Go through the listing below, count the lines that contain "develop", and state the number alone.

Source data -

--

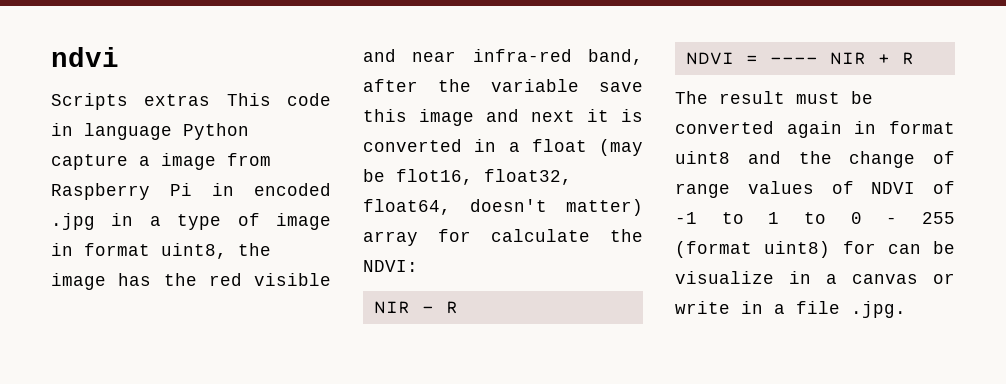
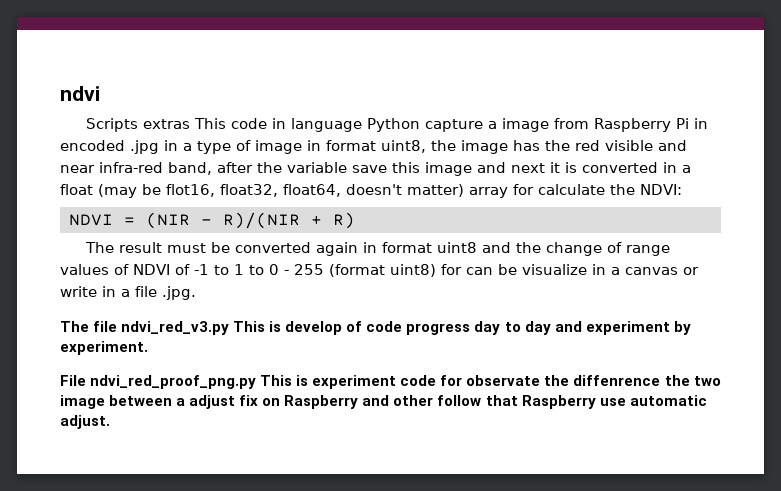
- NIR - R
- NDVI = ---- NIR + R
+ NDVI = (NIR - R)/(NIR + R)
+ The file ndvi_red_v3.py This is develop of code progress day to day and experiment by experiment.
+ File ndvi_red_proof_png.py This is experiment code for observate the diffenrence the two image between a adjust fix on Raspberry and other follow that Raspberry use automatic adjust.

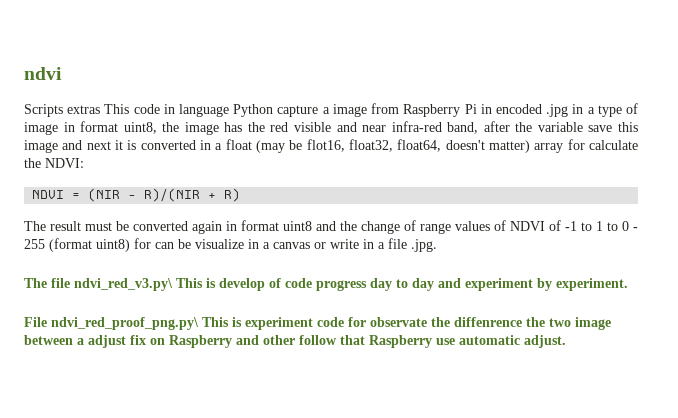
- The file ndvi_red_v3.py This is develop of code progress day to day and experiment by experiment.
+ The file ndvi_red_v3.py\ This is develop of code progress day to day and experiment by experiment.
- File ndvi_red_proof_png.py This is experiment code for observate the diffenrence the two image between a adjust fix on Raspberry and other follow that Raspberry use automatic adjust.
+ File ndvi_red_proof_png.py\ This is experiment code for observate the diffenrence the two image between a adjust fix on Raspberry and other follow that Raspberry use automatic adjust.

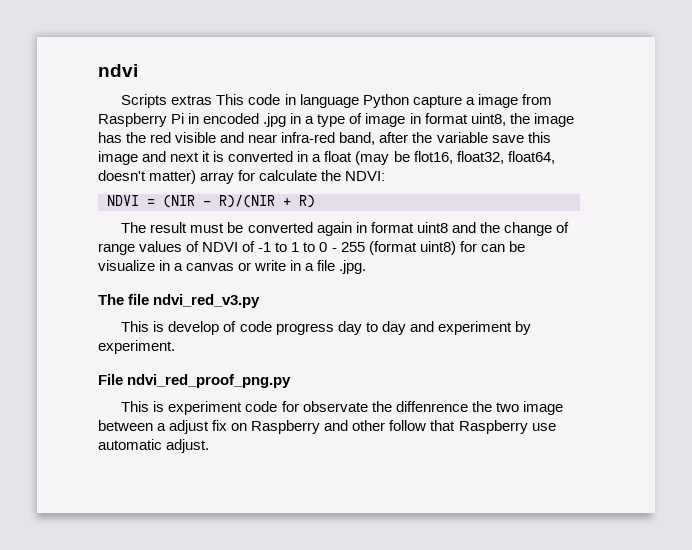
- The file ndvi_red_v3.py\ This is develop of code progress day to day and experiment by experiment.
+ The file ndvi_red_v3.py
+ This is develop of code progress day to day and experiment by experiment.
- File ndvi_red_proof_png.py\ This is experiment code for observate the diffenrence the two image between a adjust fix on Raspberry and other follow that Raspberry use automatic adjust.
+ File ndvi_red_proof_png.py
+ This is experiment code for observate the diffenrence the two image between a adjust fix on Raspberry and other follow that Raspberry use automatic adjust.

--

Task output -
5